> **What to produce**:
Across the whole listing, copy out every line that includes the string "intensive".

++++ Records for this task

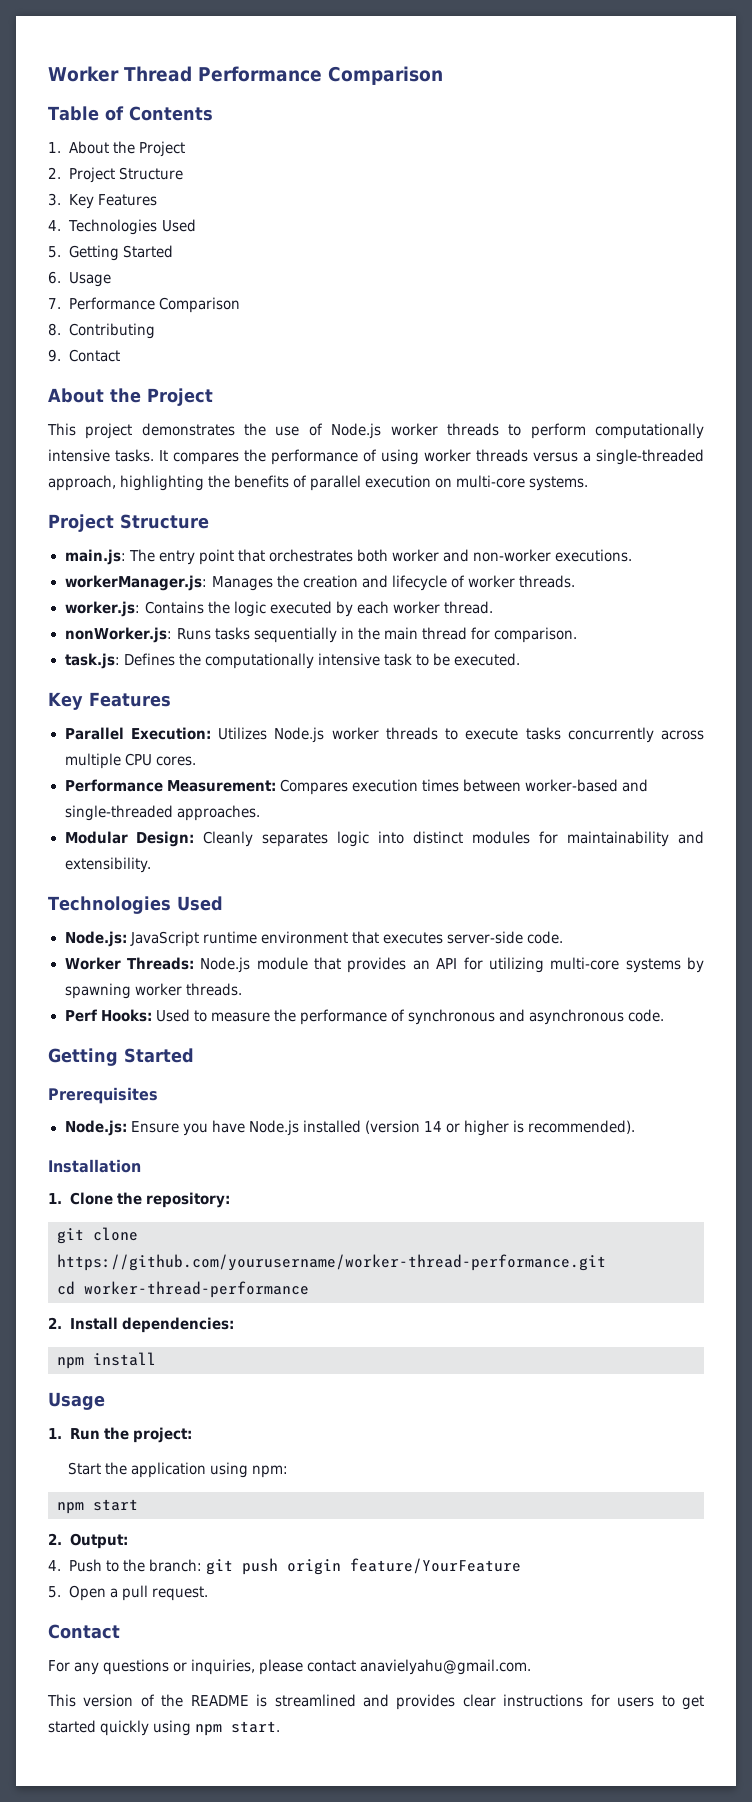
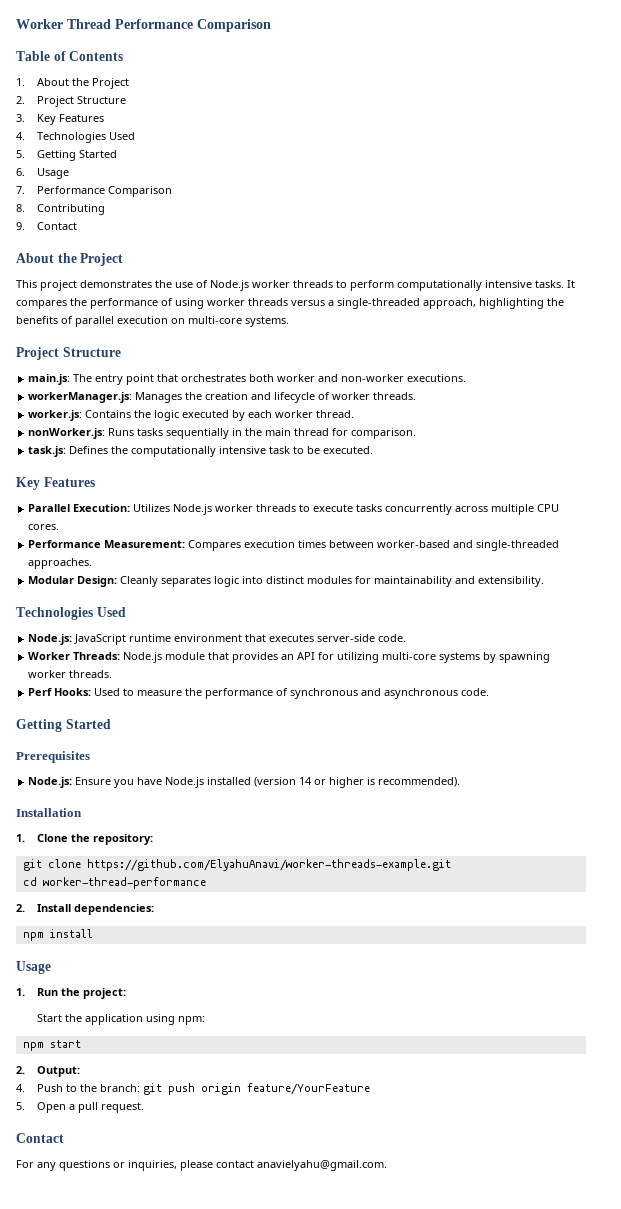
- git clone https://github.com/yourusername/worker-thread-performance.git
+ git clone https://github.com/ElyahuAnavi/worker-threads-example.git
- This version of the README is streamlined and provides clear instructions for users to get started quickly using npm start.

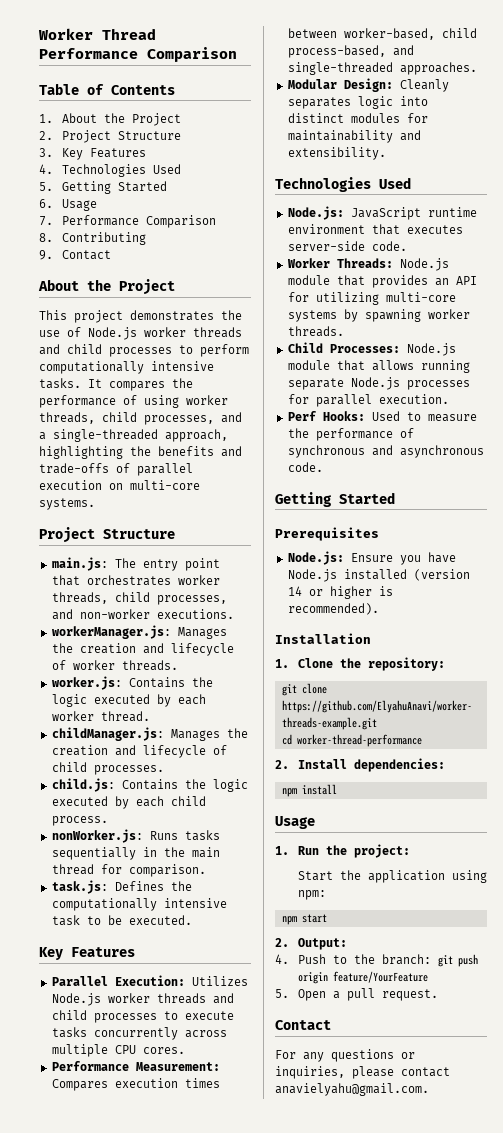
- This project demonstrates the use of Node.js worker threads to perform computationally intensive tasks.
+ This project demonstrates the use of Node.js worker threads and child processes to perform computationally intensive tasks.
- It compares the performance of using worker threads versus a single-threaded approach, highlighting the benefits of parallel execution on multi-core systems.
+ It compares the performance of using worker threads, child processes, and a single-threaded approach, highlighting the benefits and trade-offs of parallel execution on multi-core systems.
- main.js: The entry point that orchestrates both worker and non-worker executions.
+ main.js: The entry point that orchestrates worker threads, child processes, and non-worker executions.
+ childManager.js: Manages the creation and lifecycle of child processes.
+ child.js: Contains the logic executed by each child process.
- Parallel Execution: Utilizes Node.js worker threads to execute tasks concurrently across multiple CPU cores.
+ Parallel Execution: Utilizes Node.js worker threads and child processes to execute tasks concurrently across multiple CPU cores.
- Performance Measurement: Compares execution times between worker-based and single-threaded approaches.
+ Performance Measurement: Compares execution times between worker-based, child process-based, and single-threaded approaches.
+ Child Processes: Node.js module that allows running separate Node.js processes for parallel execution.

++++++++

> **Completed exercise**:
- This project demonstrates the use of Node.js worker threads to perform computationally intensive tasks.
+ This project demonstrates the use of Node.js worker threads and child processes to perform computationally intensive tasks.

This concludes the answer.